___ EXERCISE INPUTS
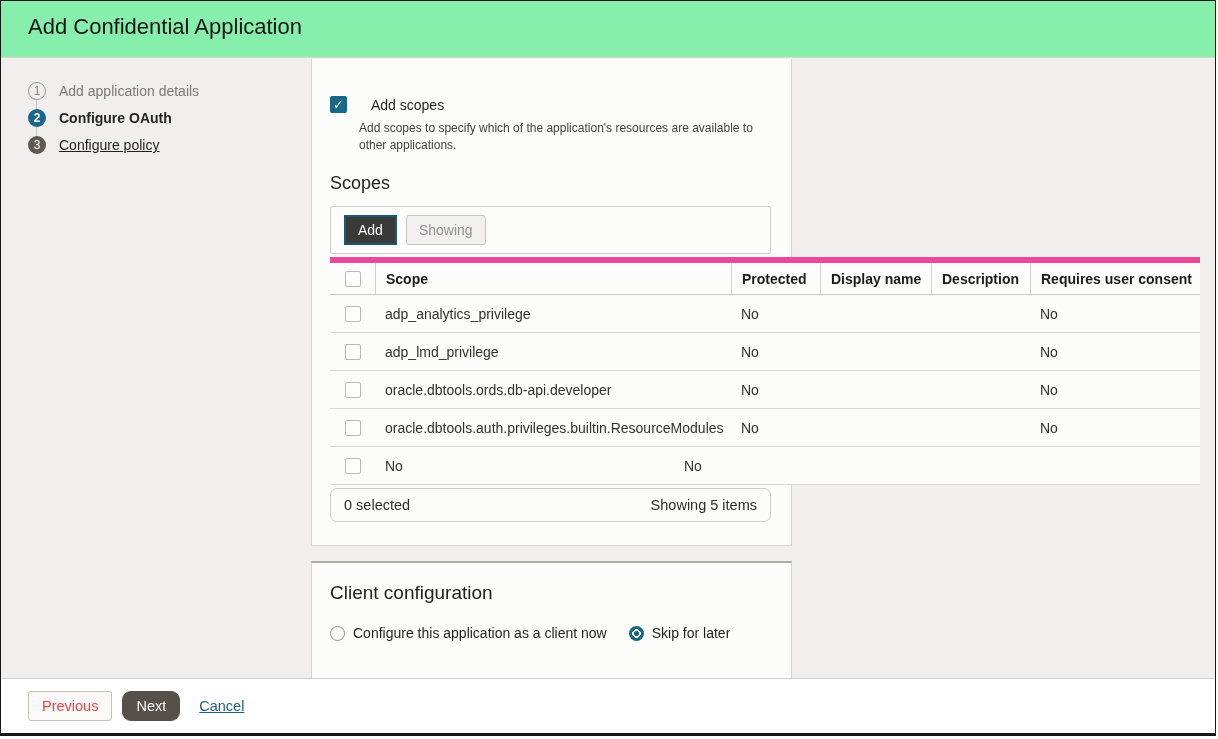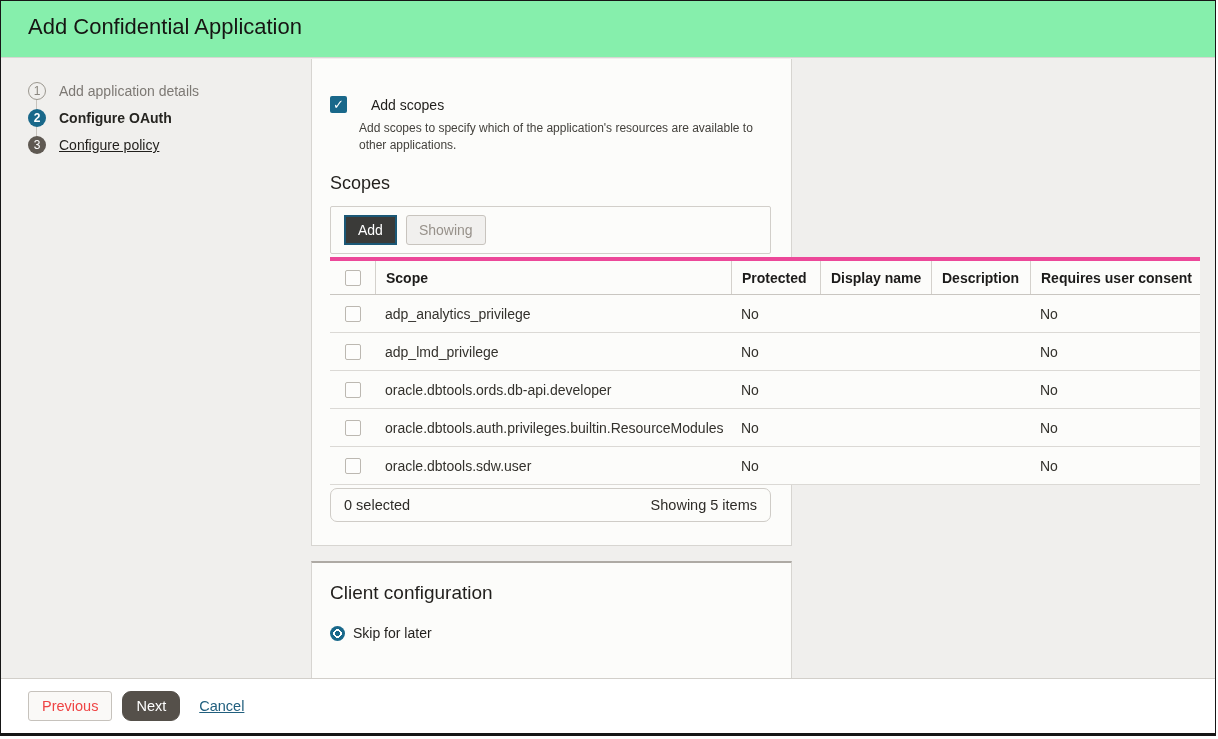--- a/index.html
+++ b/index.html
@@ -64,21 +64,21 @@
     display:flex; align-items:center; padding-left:13px; gap:9px;
   }
   .btn { font-family:inherit; font-size:14px; border-radius:0; cursor:pointer; }
   .btn-add { background:#3a3a38; color:#fff; border:2px solid #1b5876; padding:5px 12px; }
   .btn-remove { background:#f1f0ee; color:#97918a; border:1px solid #c8c4be; padding:6px 12px; border-radius:3px; }
 
   
   .scopes-table { position:absolute; left:18px; top:198px; width:870px; font-size:14px; }
   .thead {
     display:flex; height:38px; align-items:stretch; background:#fcfcfa;
-    border-top:4px solid #ec4899; border-bottom:1px solid #c9c6c1;
+    border-top:6px solid #ec4899; border-bottom:1px solid #c9c6c1;
     font-weight:bold; color:#1c1b1a;
   }
   .thead .tc { display:flex; align-items:center; }
   .tc { flex:none; padding-left:10px; }
   .tc.sep { border-left:1px solid #d4d1cc; }
   .c-check { width:45px; padding:0; display:flex; align-items:center; justify-content:center; }
   .c-scope { width:356px; }
   .c-prot  { width:89px;  }
   .c-disp  { width:111px; }
   .c-desc  { width:99px;  }
@@ -206,39 +206,42 @@
             <div class="tc c-scope">oracle.dbtools.auth.privileges.builtin.ResourceModules</div>
             <div class="tc c-prot">No</div>
             <div class="tc c-disp"></div>
             <div class="tc c-desc"></div>
             <div class="tc c-cons">No</div>
           </div>
           <div class="trow">
             <div class="tc c-check">
               <span class="checkbox-empty"></span>
             </div>
-            <div class="tc c-scope">oracle.dbtools.sdw.user</div>
             <div class="tc c-prot">No</div>
             <div class="tc c-disp"></div>
             <div class="tc c-desc"></div>
             <div class="tc c-cons">No</div>
           </div>
         </div>
     </div>
 
     <div class="table-footer">
       <span>0 selected</span>
       <span>Showing 5 items</span>
     </div>
   </div>
 
   <div class="card-client">
     <div class="client-heading">Client configuration</div>
     <div class="radio-row" id="radio-row">
         <div class="radio-option">
+          <span class="radio off"></span>
+          <span>Configure this application as a client now</span>
+        </div>
+        <div class="radio-option">
           <span class="radio on"></span>
           <span>Skip for later</span>
         </div>
       </div>
   </div>
 
   <div class="footer-bar">
     <button class="btn btn-prev">Previous</button>
     <button class="btn btn-next">Next</button>
     <span class="link-cancel">Cancel</span>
______
• [WHAT IS EXPECTED]: Transcribe the listing above in full and exactly; no pictures belong in the copy.

• [OUTPUT FOR THIS TASK]:
--- a/index.html
+++ b/index.html
@@ -64,21 +64,21 @@
     display:flex; align-items:center; padding-left:13px; gap:9px;
   }
   .btn { font-family:inherit; font-size:14px; border-radius:0; cursor:pointer; }
   .btn-add { background:#3a3a38; color:#fff; border:2px solid #1b5876; padding:5px 12px; }
   .btn-remove { background:#f1f0ee; color:#97918a; border:1px solid #c8c4be; padding:6px 12px; border-radius:3px; }
 
   
   .scopes-table { position:absolute; left:18px; top:198px; width:870px; font-size:14px; }
   .thead {
     display:flex; height:38px; align-items:stretch; background:#fcfcfa;
-    border-top:4px solid #ec4899; border-bottom:1px solid #c9c6c1;
+    border-top:6px solid #ec4899; border-bottom:1px solid #c9c6c1;
     font-weight:bold; color:#1c1b1a;
   }
   .thead .tc { display:flex; align-items:center; }
   .tc { flex:none; padding-left:10px; }
   .tc.sep { border-left:1px solid #d4d1cc; }
   .c-check { width:45px; padding:0; display:flex; align-items:center; justify-content:center; }
   .c-scope { width:356px; }
   .c-prot  { width:89px;  }
   .c-disp  { width:111px; }
   .c-desc  { width:99px;  }
@@ -206,39 +206,42 @@
             <div class="tc c-scope">oracle.dbtools.auth.privileges.builtin.ResourceModules</div>
             <div class="tc c-prot">No</div>
             <div class="tc c-disp"></div>
             <div class="tc c-desc"></div>
             <div class="tc c-cons">No</div>
           </div>
           <div class="trow">
             <div class="tc c-check">
               <span class="checkbox-empty"></span>
             </div>
-            <div class="tc c-scope">oracle.dbtools.sdw.user</div>
             <div class="tc c-prot">No</div>
             <div class="tc c-disp"></div>
             <div class="tc c-desc"></div>
             <div class="tc c-cons">No</div>
           </div>
         </div>
     </div>
 
     <div class="table-footer">
       <span>0 selected</span>
       <span>Showing 5 items</span>
     </div>
   </div>
 
   <div class="card-client">
     <div class="client-heading">Client configuration</div>
     <div class="radio-row" id="radio-row">
         <div class="radio-option">
+          <span class="radio off"></span>
+          <span>Configure this application as a client now</span>
+        </div>
+        <div class="radio-option">
           <span class="radio on"></span>
           <span>Skip for later</span>
         </div>
       </div>
   </div>
 
   <div class="footer-bar">
     <button class="btn btn-prev">Previous</button>
     <button class="btn btn-next">Next</button>
     <span class="link-cancel">Cancel</span>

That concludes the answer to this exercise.